Ethiopia accuses WHO chief Tedros of supporting Tigray forces
World Health Organization (WHO) Director-General Tedros Adhanom Ghebreyesus attends a news conference in Geneva, Switzerland, July 3, 2020. (Reuters Photo)


Ethiopia's military accused World Health Organization (WHO) head Tedros Adhanom Ghebreyesus on Thursday of supporting and trying to procure arms and diplomatic support for the Tigray People's Liberation Front (TPLF), which is fighting federal troops.

"This man is a member of that group and he has been doing everything to support them," army chief of staff General Birhanu Jula said in a televised statement. "He has worked in neighboring countries to condemn the war. He has worked for them to get weapons," he added, as reported by Agence France-Presse (AFP).

"This guy is himself part of that team," said Berhanu of Tedros, an Ethiopian of Tigrayan descent who served as health minister in a former government coalition led by the TPLF. "What do you expect from him? We don't expect he will side with the Ethiopian people and condemn these people,"

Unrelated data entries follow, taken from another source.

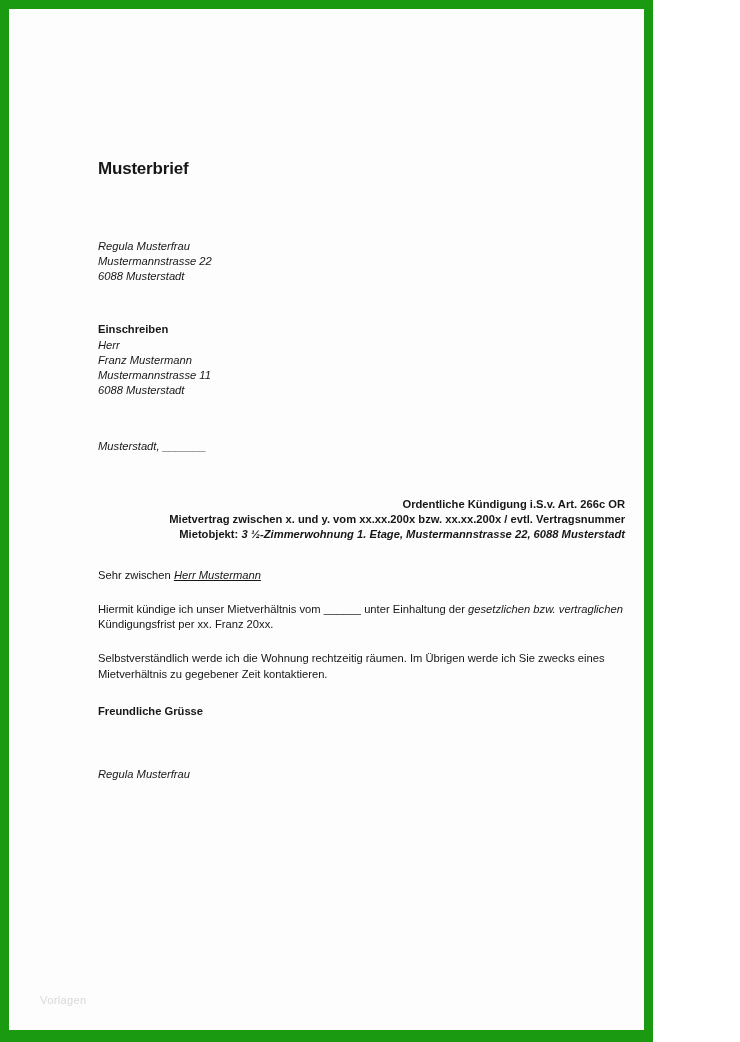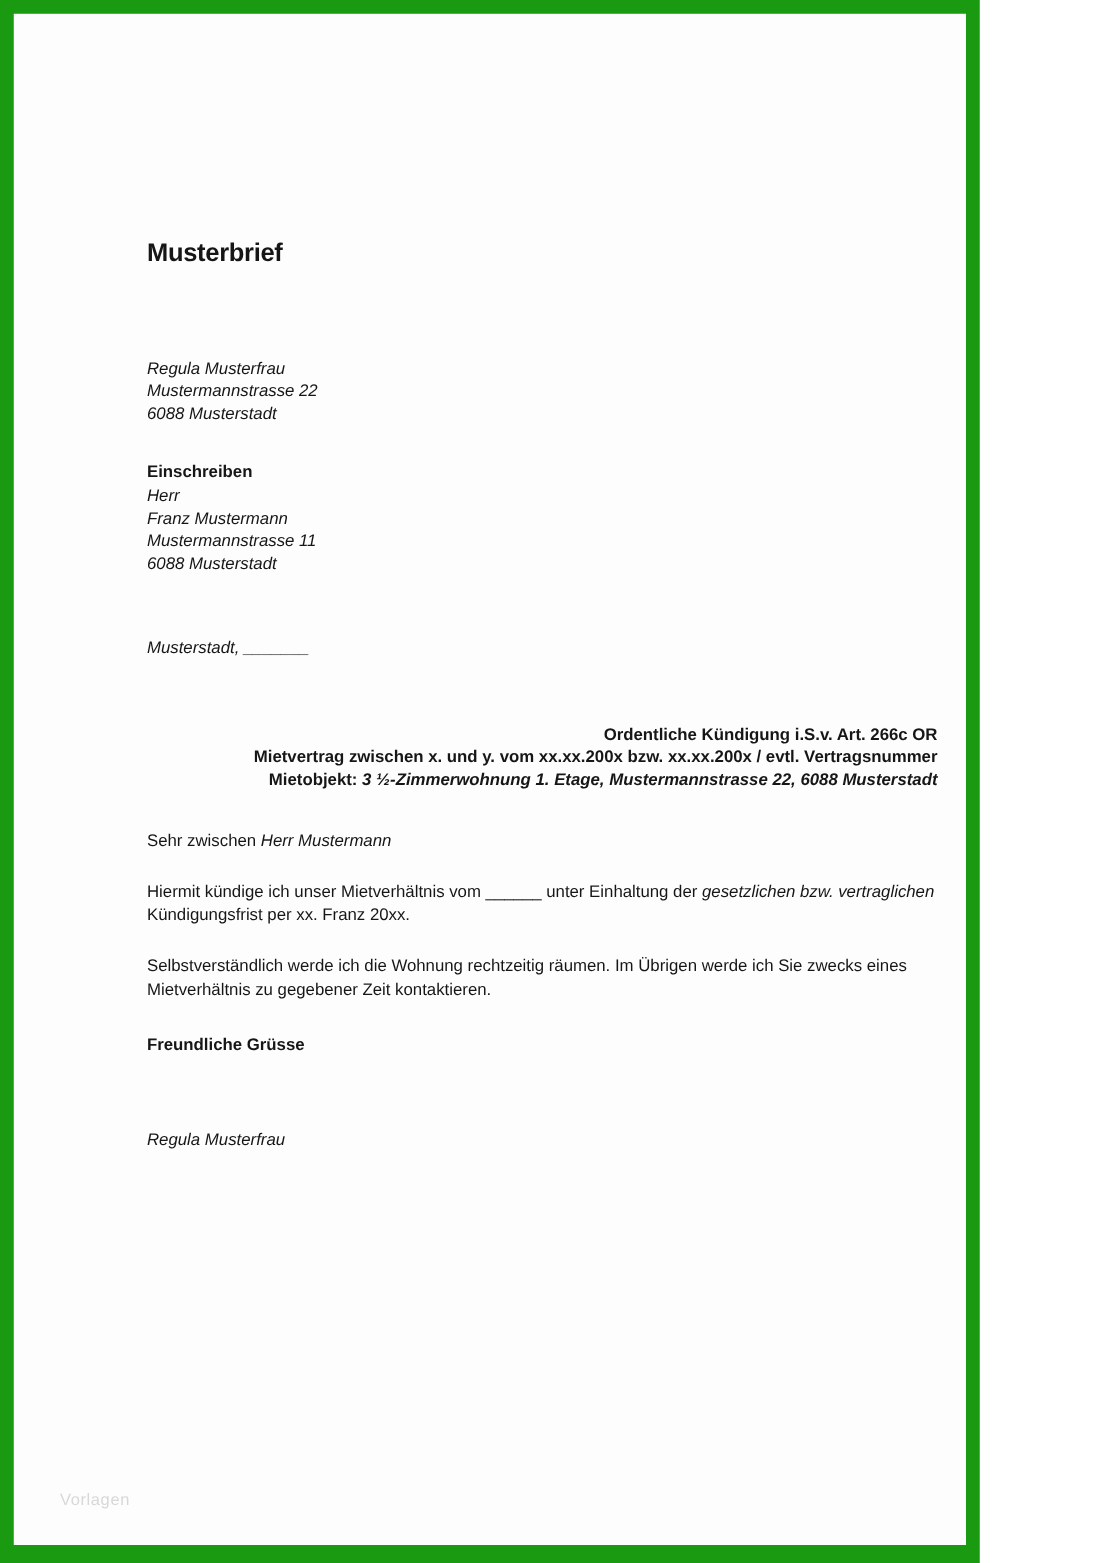--- a/index.html
+++ b/index.html
@@ -66,7 +66,7 @@
   }
 
   .recipient-block {
-    margin-top: 24px;
+    margin-top: 38px;
     font-style: italic;
   }
   .recipient-block .strong-line {

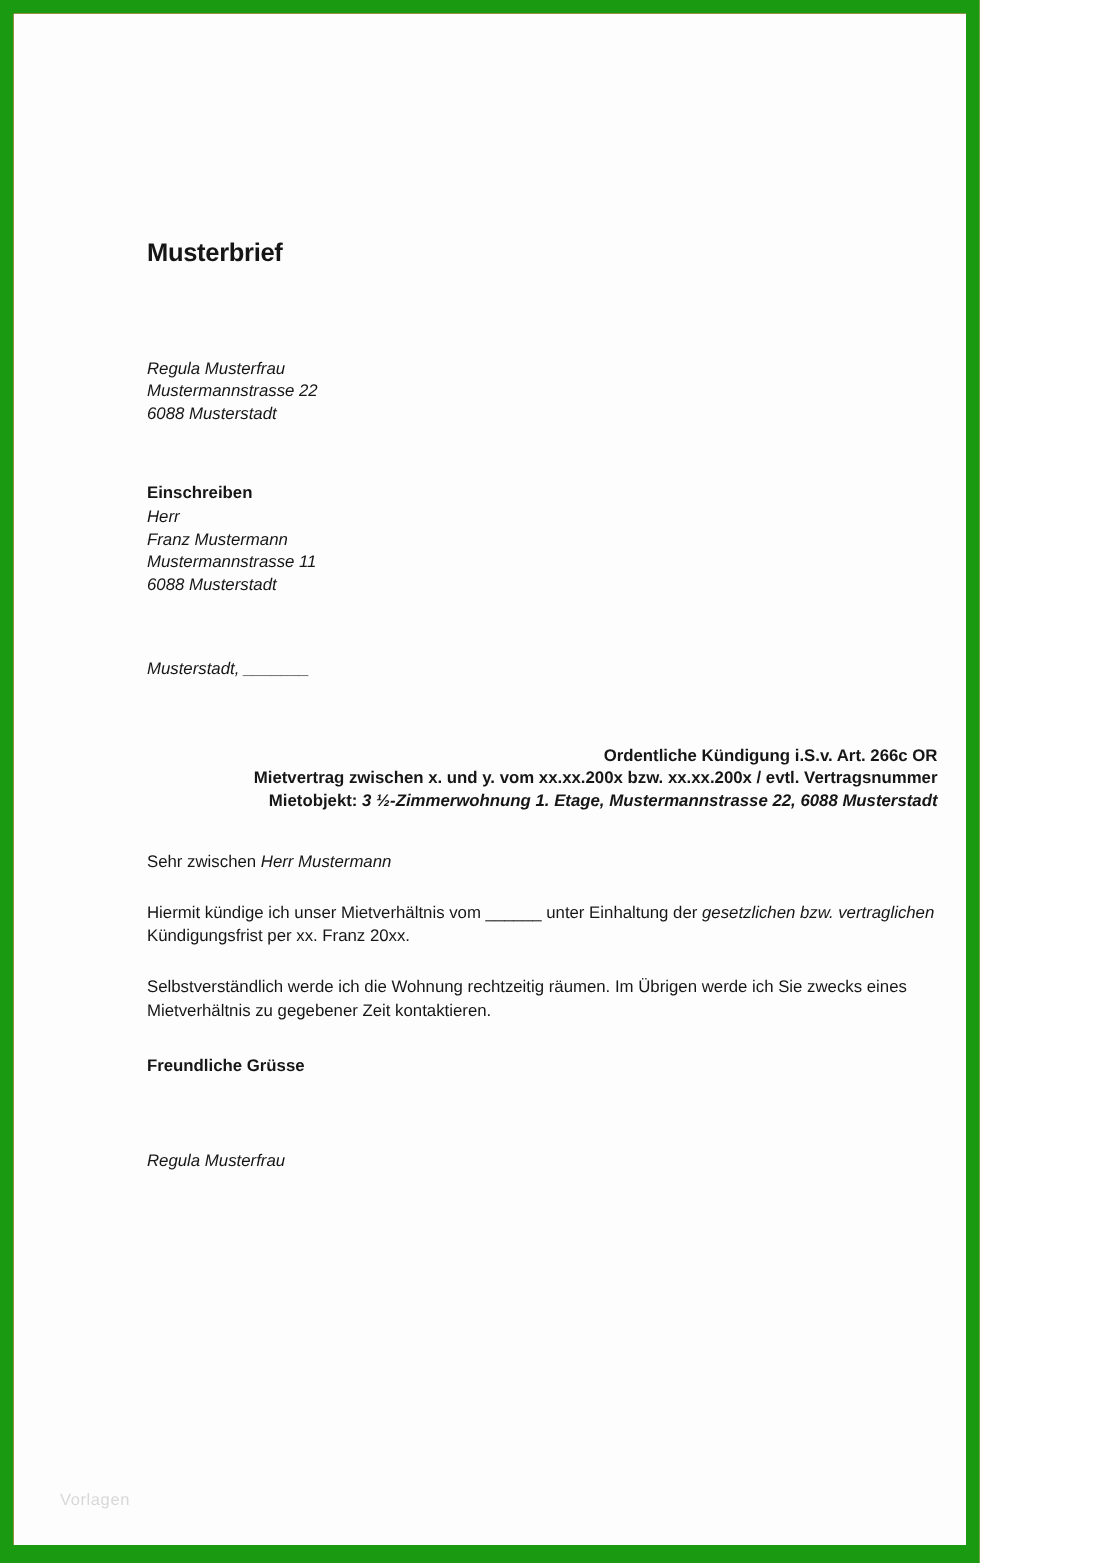--- a/index.html
+++ b/index.html
@@ -95,6 +95,7 @@
   }
   .salutation .ital {
     font-style: italic;
+    text-decoration: underline;
   }
 
   .para {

he added, calling Tedros a criminal who should be stripped of his WHO post.

According to Reuters, Tedros was elected in May 2017 as the WHO's first African director-general, and has come to global prominence as head of the health body during the COVID-19 pandemic.

Prime Minister Abiy Ahmed, last year's Nobel Peace Prize winner, announced the military campaign in Tigray on Nov. 4, saying it was in response to TPLF attacks on federal military camps.

It was a dramatic escalation of his long-running feud with the TPLF, an organization that dominated Ethiopian politics for nearly three decades before Abiy took office in 2018.

The conflict has killed hundreds, sent 30,000 refugees into neighboring Sudan and called into question whether Africa's youngest leader Abiy can hold together the fractious ethnic groups in Africa's second-most populous nation ahead of national elections next year.

The Ethiopian government statement referenced reports of ethnic killings in the town of Mai Kadra, documented by human rights group Amnesty International this week.

Survivors of the reported attack told Amnesty International researchers that militias affiliated with the local Tigray government killed scores, possibly hundreds, of civilians, some of whom were ethnic Amharas.

Information from all sides has been impossible to verify because internet and phone connections to Tigray have been suspended and the government has restricted access to the area.

Over the weekend, the TPLF said it had fired rockets into neighboring Eritrea, which it claimed was colluding with the Ethiopian government. Observers are worried other regional countries could become involved and widen the conflict.